The 2C51 vacuum tubes and its solid construction meant that SILLIAC developed a reputation as the most reliable computer in the world. It had a 1,024 word RAM (random access memory) provided by 40 Williams-Kilburn tubes, a type of cathode ray tube used as memory in many early computers. Each tube held one bit of each 40-bit word, which meant it had total memory capacity of 1,024 x 40 bits, or about 5 kilobytes in modern parlance. It used paper tape for input/output. There was no external storage until the addition in 1958 of four magnetic tape units. It took 20km of wiring to connect all the components to each other.

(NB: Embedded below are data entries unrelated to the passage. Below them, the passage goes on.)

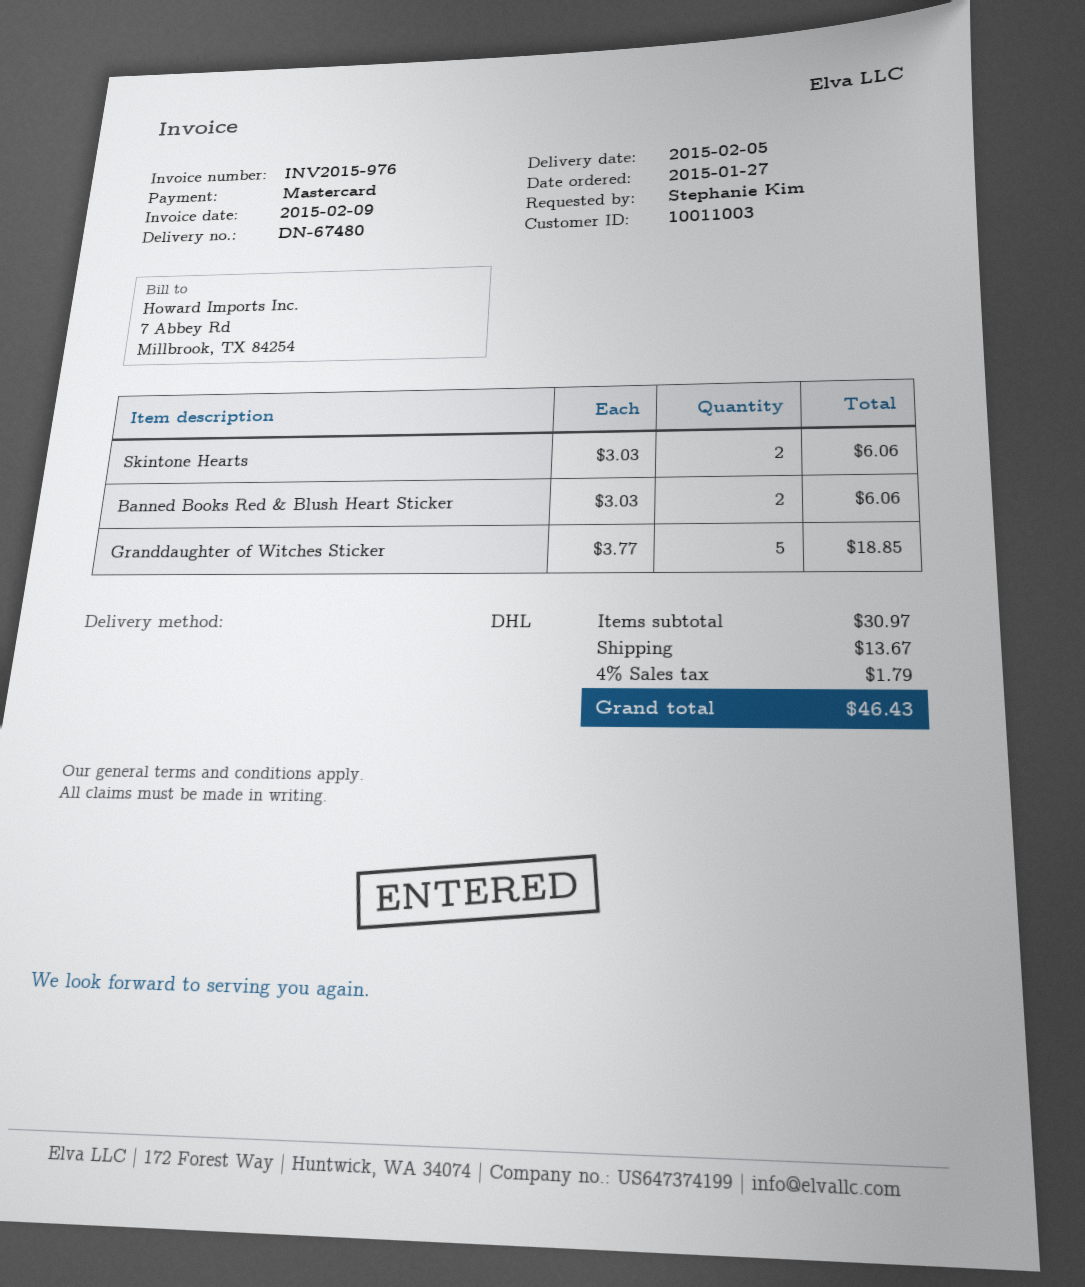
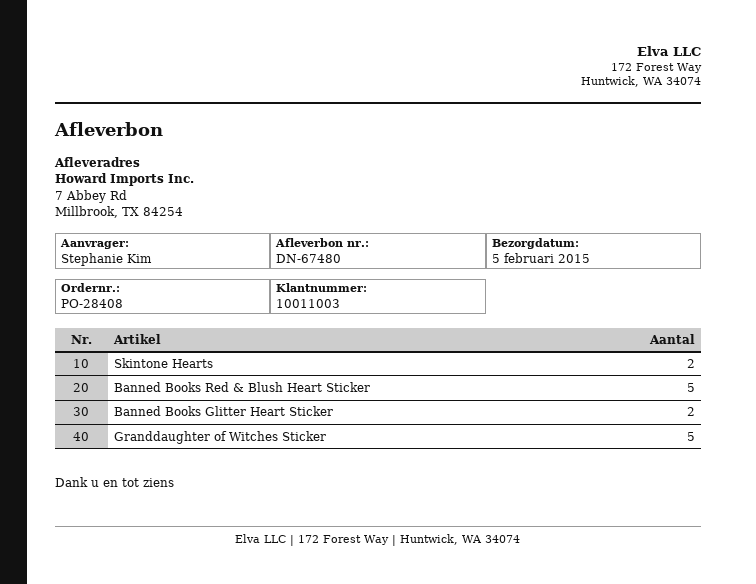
Banned Books Red & Blush Heart Sticker: 2 -> 5
Banned Books Glitter Heart Sticker: none -> 2

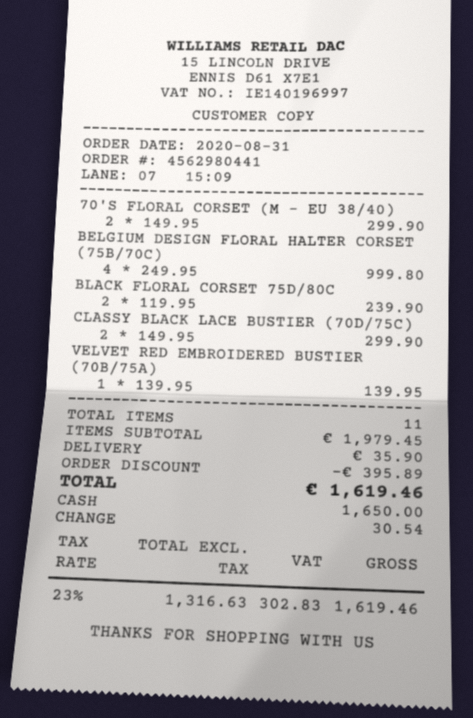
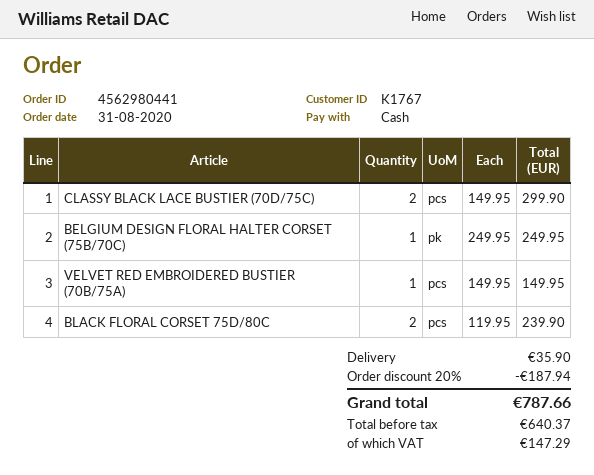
70'S FLORAL CORSET (M - EU 38/40): 2 x 149.95 = 299.90 -> none
BELGIUM DESIGN FLORAL HALTER CORSET (75B/70C): 4 x 249.95 = 999.80 -> 1 x 249.95 = 249.95
VELVET RED EMBROIDERED BUSTIER (70B/75A): 1 x 139.95 = 139.95 -> 1 x 149.95 = 149.95
discount: 395.89 -> 187.94
net: 1316.63 -> 640.37
tax: 302.83 -> 147.29
total: 1619.46 -> 787.66

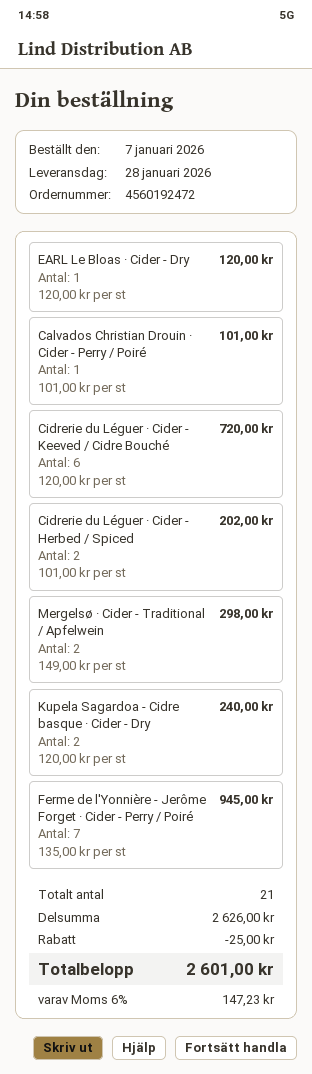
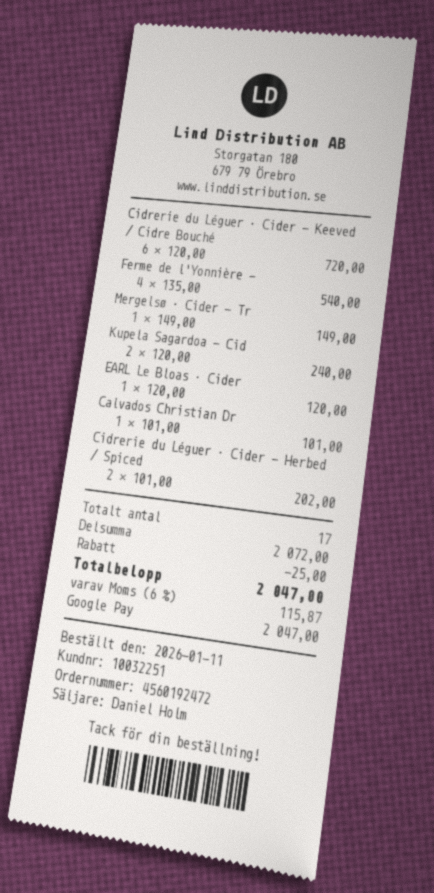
order date: 2026-01-07 -> 2026-01-11
Mergelsø · Cider - Traditional / Apfelwein: 2 x 149.00 = 298.00 -> 1 x 149.00 = 149.00
Ferme de l'Yonnière - Jerôme Forget · Cider - Perry / Poiré: 7 x 135.00 = 945.00 -> 4 x 135.00 = 540.00
total quantity: 21 -> 17
subtotal: 2626.00 -> 2072.00
tax: 6% = 147.23 -> 6% = 115.87
total: 2601.00 -> 2047.00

It was first switched on in March 1956 (the exact date is not recorded), a few weeks after Bennett had arrived from London. The first few months were devoted to testing its various components – it could do nothing useful until its memory was installed in May.
By June, Bennett had written a programming manual, which incorporated a lot of work that had been done at ILLIAC. He also found time to develop and deliver Australia’s first university course in computer programming, which ran over two evenings a week from June to August and attracted 50 students.
The short course John Bennett developed as SILLIAC was being tested developed into an entire syllabus in programming and computational theory. In 1961 he became Professor of Physics (Electronic Computing) at Sydney University. It was the first such position in Australia, with the title later changed to Professor of Computing Science.